Task prompt
Repeat only the lines below that run from the line with "galaxium.csv | raven-monitoring.csv: 0.48" to the line with "TOTAL | bochs.csv: 4.10 -> 5.00", ends included; skip every picture.

[Before-and-after change records]
----------
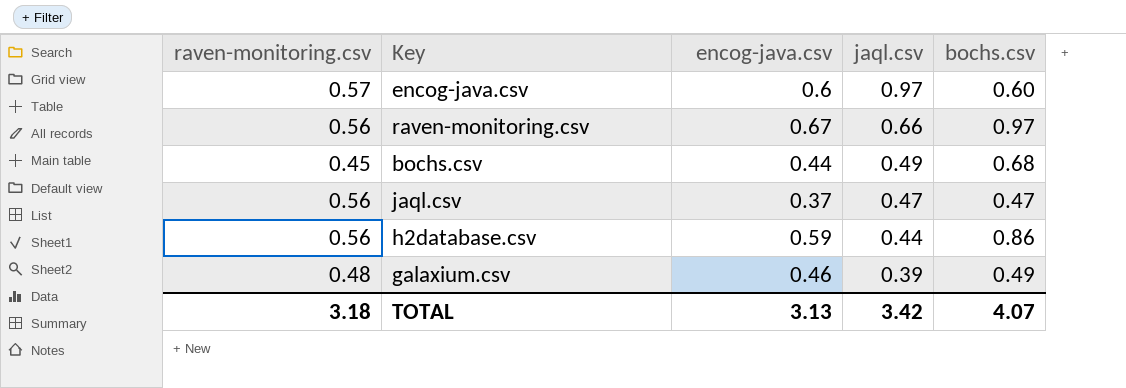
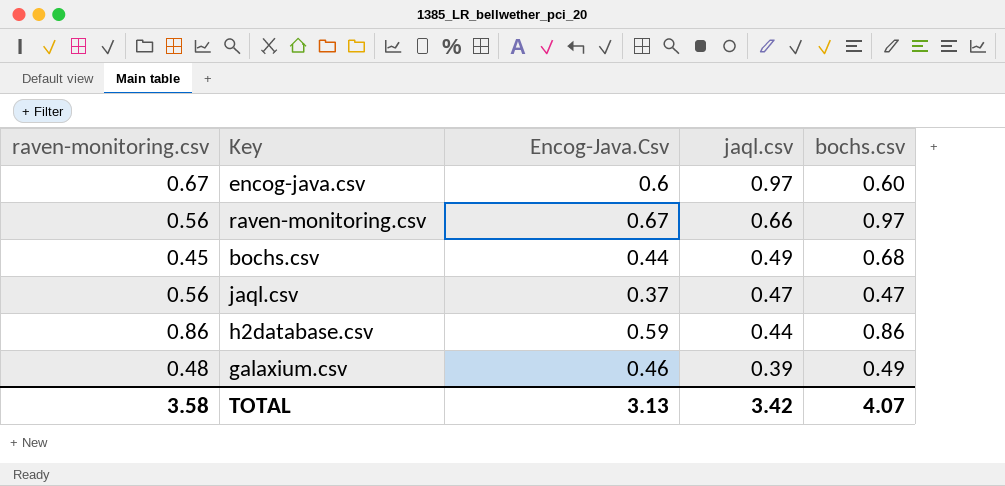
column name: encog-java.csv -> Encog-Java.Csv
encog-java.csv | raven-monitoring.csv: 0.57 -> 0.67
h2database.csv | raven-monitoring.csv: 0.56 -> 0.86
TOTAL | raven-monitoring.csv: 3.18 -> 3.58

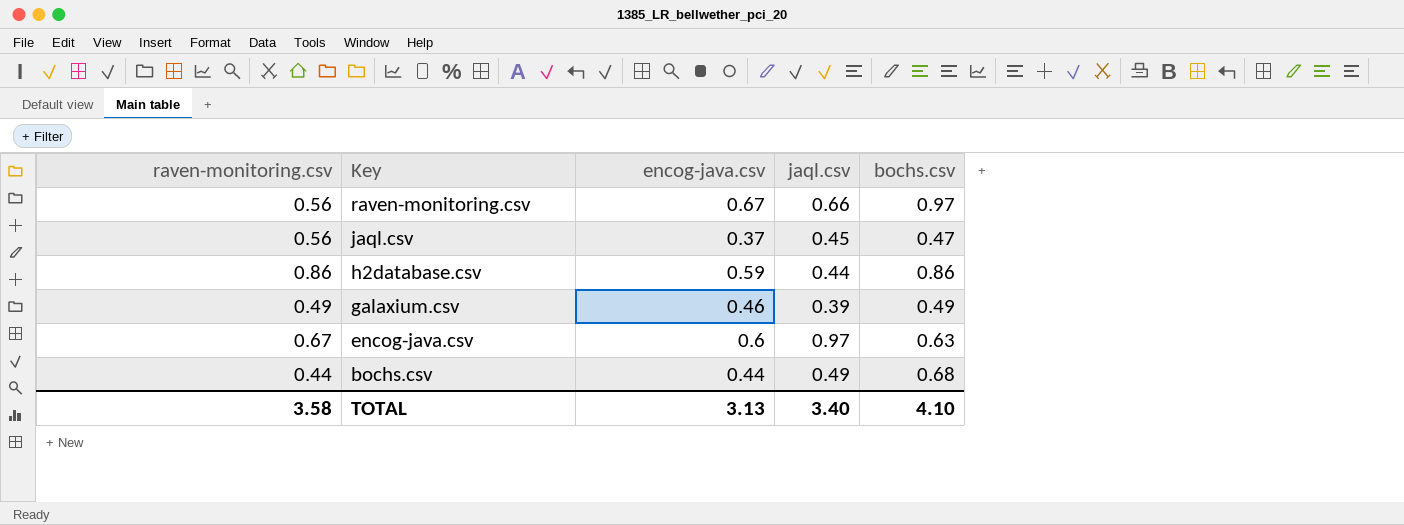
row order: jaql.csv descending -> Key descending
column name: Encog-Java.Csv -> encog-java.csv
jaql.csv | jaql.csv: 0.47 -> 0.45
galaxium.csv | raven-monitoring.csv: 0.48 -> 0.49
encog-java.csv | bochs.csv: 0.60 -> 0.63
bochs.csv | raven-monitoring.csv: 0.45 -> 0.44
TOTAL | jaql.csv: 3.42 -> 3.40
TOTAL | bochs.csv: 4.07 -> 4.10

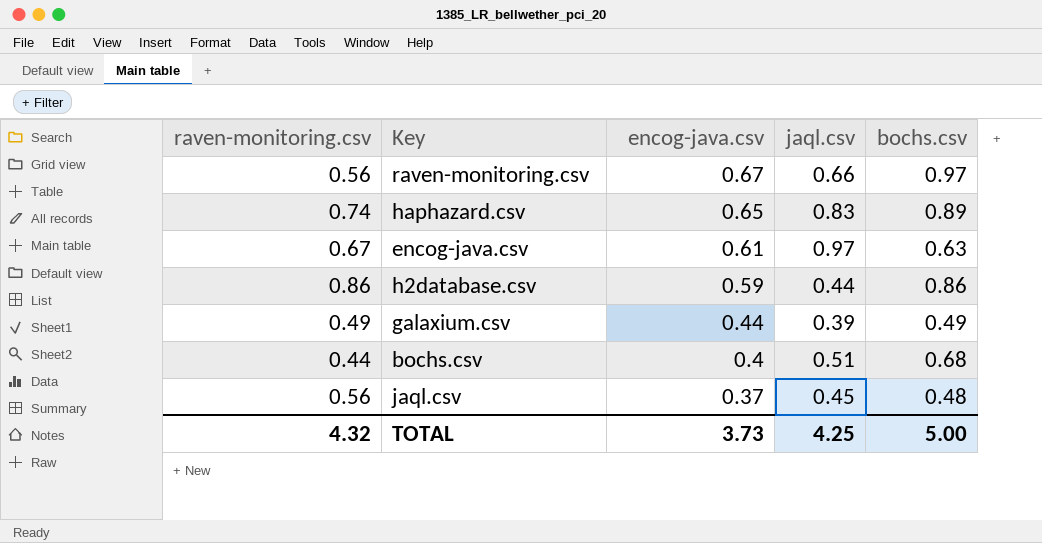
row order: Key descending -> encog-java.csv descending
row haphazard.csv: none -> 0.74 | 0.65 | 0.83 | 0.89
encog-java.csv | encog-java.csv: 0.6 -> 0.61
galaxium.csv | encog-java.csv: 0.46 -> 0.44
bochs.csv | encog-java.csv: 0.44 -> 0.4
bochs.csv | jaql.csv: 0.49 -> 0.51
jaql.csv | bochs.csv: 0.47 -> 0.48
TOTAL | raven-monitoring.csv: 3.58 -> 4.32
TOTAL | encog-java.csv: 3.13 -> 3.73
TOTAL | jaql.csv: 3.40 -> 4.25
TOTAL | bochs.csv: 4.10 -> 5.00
----------
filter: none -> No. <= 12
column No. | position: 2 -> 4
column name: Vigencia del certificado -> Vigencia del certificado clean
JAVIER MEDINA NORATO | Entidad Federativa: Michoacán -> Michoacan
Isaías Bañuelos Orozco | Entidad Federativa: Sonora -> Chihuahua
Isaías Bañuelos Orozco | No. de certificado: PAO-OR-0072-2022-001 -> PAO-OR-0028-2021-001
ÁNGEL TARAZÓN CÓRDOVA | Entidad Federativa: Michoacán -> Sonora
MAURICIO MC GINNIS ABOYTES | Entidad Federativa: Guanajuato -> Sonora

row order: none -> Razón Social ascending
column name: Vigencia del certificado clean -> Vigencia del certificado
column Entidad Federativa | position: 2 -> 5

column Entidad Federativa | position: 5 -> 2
----------
Your solution
galaxium.csv | raven-monitoring.csv: 0.48 -> 0.49
encog-java.csv | bochs.csv: 0.60 -> 0.63
bochs.csv | raven-monitoring.csv: 0.45 -> 0.44
TOTAL | jaql.csv: 3.42 -> 3.40
TOTAL | bochs.csv: 4.07 -> 4.10

row order: Key descending -> encog-java.csv descending
row haphazard.csv: none -> 0.74 | 0.65 | 0.83 | 0.89
encog-java.csv | encog-java.csv: 0.6 -> 0.61
galaxium.csv | encog-java.csv: 0.46 -> 0.44
bochs.csv | encog-java.csv: 0.44 -> 0.4
bochs.csv | jaql.csv: 0.49 -> 0.51
jaql.csv | bochs.csv: 0.47 -> 0.48
TOTAL | raven-monitoring.csv: 3.58 -> 4.32
TOTAL | encog-java.csv: 3.13 -> 3.73
TOTAL | jaql.csv: 3.40 -> 4.25
TOTAL | bochs.csv: 4.10 -> 5.00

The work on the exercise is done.